And one of the things we thought about also when the military operations were designed in Afghanistan, the thought was if you do those operations in the right way, even if you miss the individuals that you’re going for in a particular compound or encampment, and the individuals flee, you may be able to collect items or papers that will lead you to terrorists elsewhere. And that happened. I mean information that we got in Afghanistan led to the capture in Malaysia or Indonesia of some key terrorist figures. So part of the thinking was how do you act as intelligently as possible on the basis of the intelligence available, and how do you take military actions that could increase your chances of getting good intelligence about international terrorist networks?
So this was the Secretary’s charge to the combatant command groups—to come up with plans. Now, all combatant commanders?
Yes.
Or just CENTCOM?
No, he went to all of them.
And tell me about the responses. What kind of plans did you get?
Well, the initial responses, I remember, were very unsatisfactory from Secretary Rumsfeld’s point of view, because, in general, the nature of the initial response from the combatant commanders was, “If we are given precise information about where terrorists in our areas of responsibility are, we can bring impressive resources against them.” And so what the combatant commanders were saying is, “If you give us a target, we can hit that target, and we can hit it from the air, we can hit it from the sea, we can hit it this way, we can hit it that way. We’ve got these munitions, we’ve got these capabilities, we’ve got these Special Forces. We can destroy any target that you point to.”
But that’s unhelpful if you don’t have a target, yeah.
But Secretary Rumsfeld said—I mean he used this analogy that he used frequently. He said, “We’re like a little bird, and the little bird is sitting in the nest, waiting for the intelligence of the CIA people to come and drop a worm in.” And the idea that you can’t do anything—I mean we have—what Secretary Rumsfeld said—and he wrote a rather angry memo about this. At the time, the defense budget was approximately a third of a trillion dollars a year, right—it’s gone up since, but it was a third of a trillion dollars a year. He said, “The American people are not going to tolerate the combatant commanders coming back and saying that for a third of a trillion dollars a year, there is nothing that we can do unless the CIA gives us—deposits the worm in our mouth.”

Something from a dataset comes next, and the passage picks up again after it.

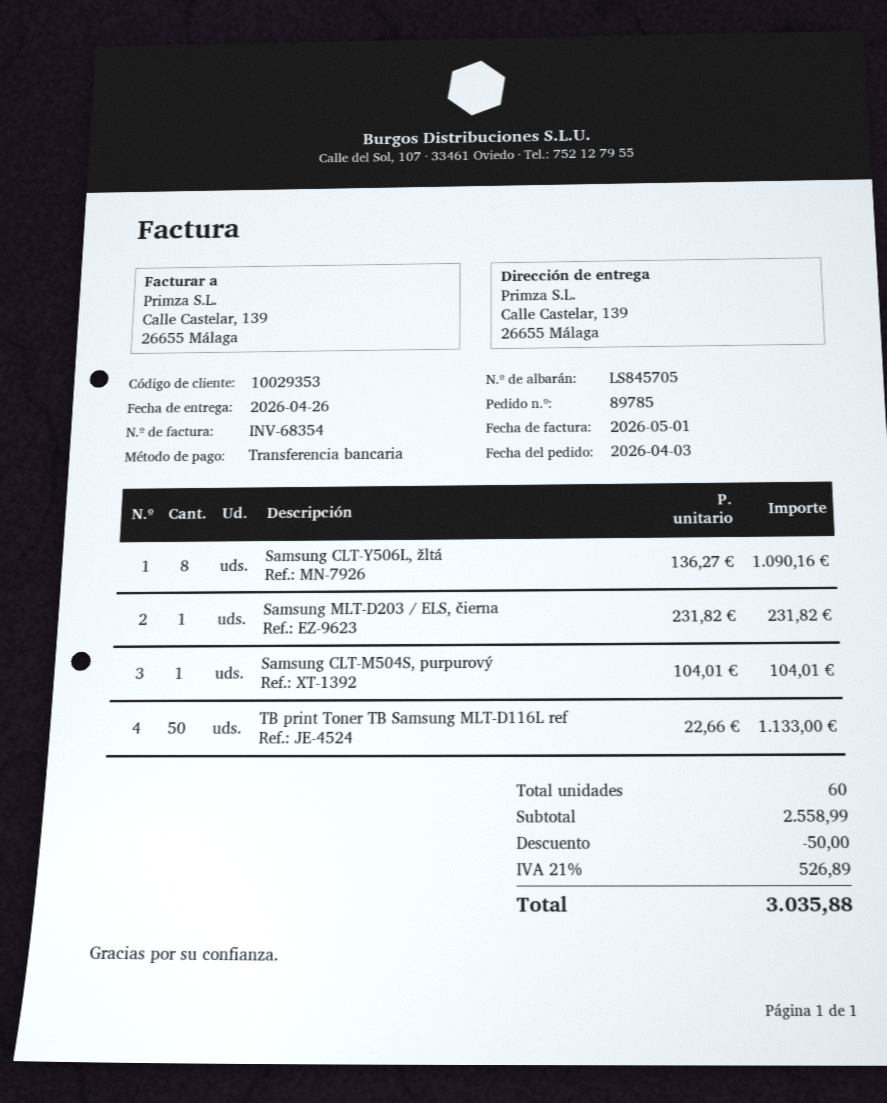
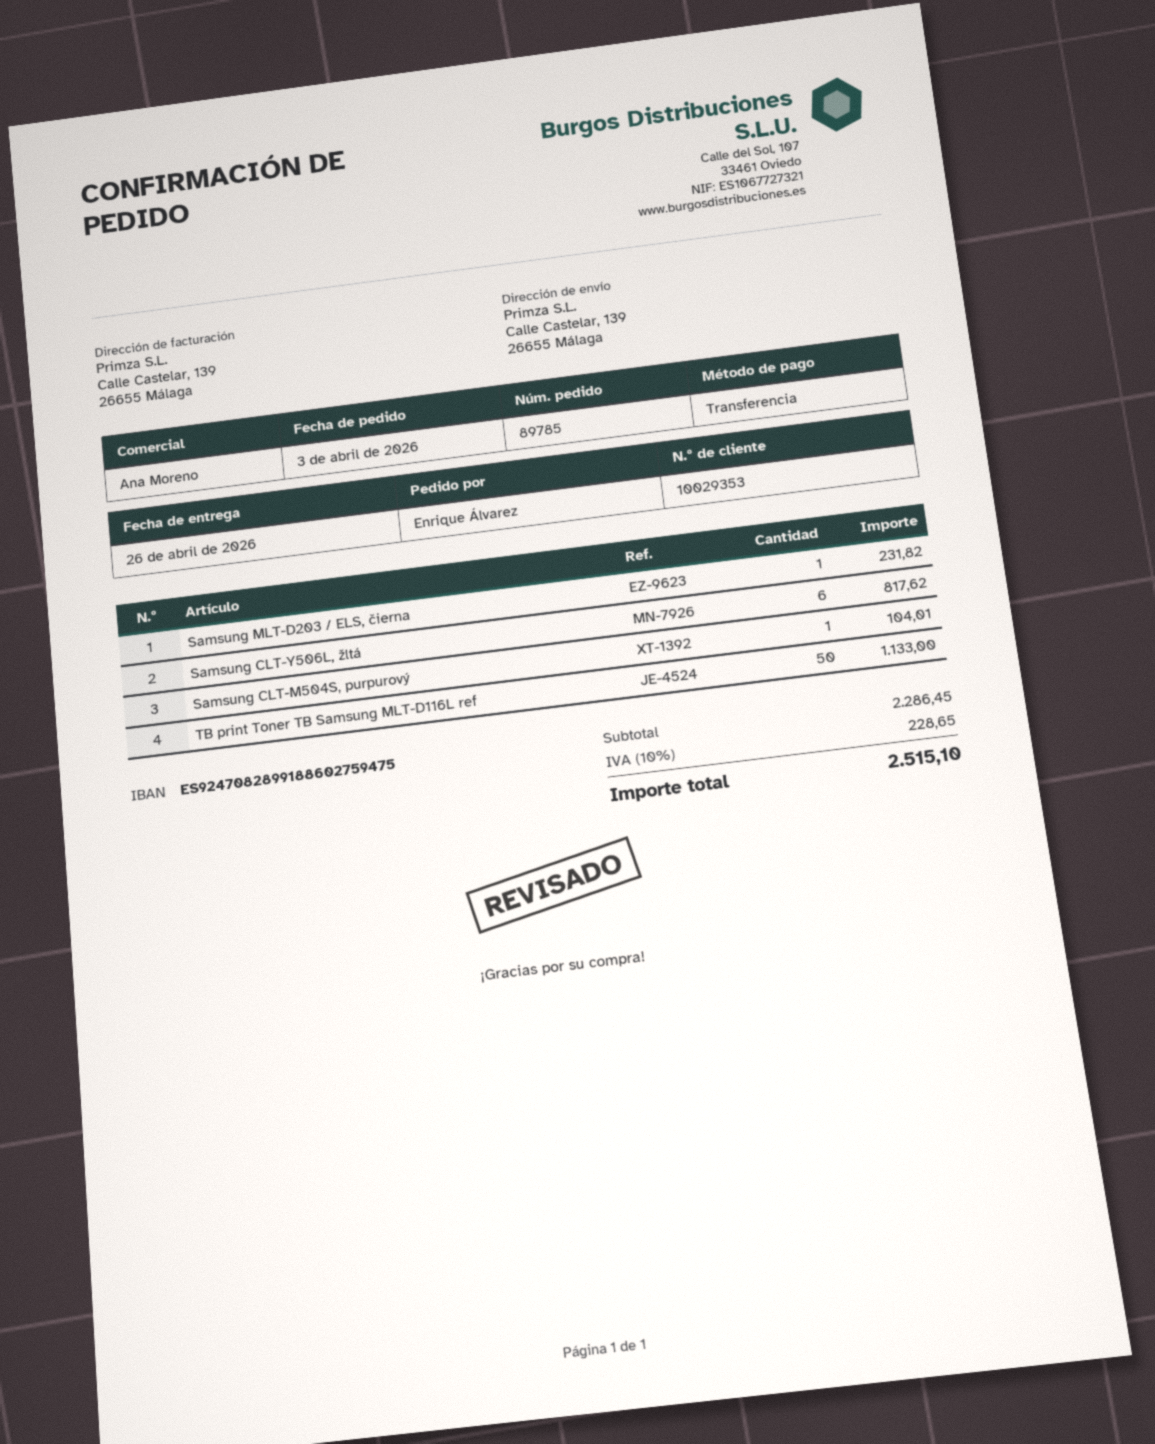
Samsung CLT-Y506L, žltá: 8 for 1090.16 -> 6 for 817.62
subtotal: 2558.99 -> 2286.45
discount: 50.00 -> none
tax: 21% = 526.89 -> 10% = 228.65
total: 3035.88 -> 2515.10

This is a source of tension between the Secretary and General Franks, right?
This was a source of tension—
Uniformly, right, but then with Franks in particular.
No, all across the board. No, there were other problems that he had with—there were other related problems that he had with General Franks, related to the Afghanistan war plan and then operations. But this general point, that the military response was not, “Here are a number of creative things we can do,” but was instead, “We have all these enormous capabilities that can destroy anything we’re pointed to. All we need is some intelligence to point us, and then we’ll do whatever you say, Mr. Secretary.”
And the Secretary said, “That’s not helpful. We can’t do nothing, and if we don’t have good intelligence, then we need to come up with sensible things to do, notwithstanding our limited intelligence.” And one sensible thing would be military operations that could yield intelligence, rather than military operations that are just search-and-destroy missions. And so that was the kind of thing: that he was trying to get the military to think about the problem differently, and don’t be passive, don’t just wait for the intelligence. Come up with things that can be done that can disrupt. And this idea, for example, of taking action that could pressure the state supporters, so that they could pull the reins in on the groups that they’re dealing with, was an example of a creative way to get around the problem of lack of precise intelligence.
0:17:05
And you have a kind of deeper understanding of him. Who—if you’re describing him to someone who’s never met him before, what do you say?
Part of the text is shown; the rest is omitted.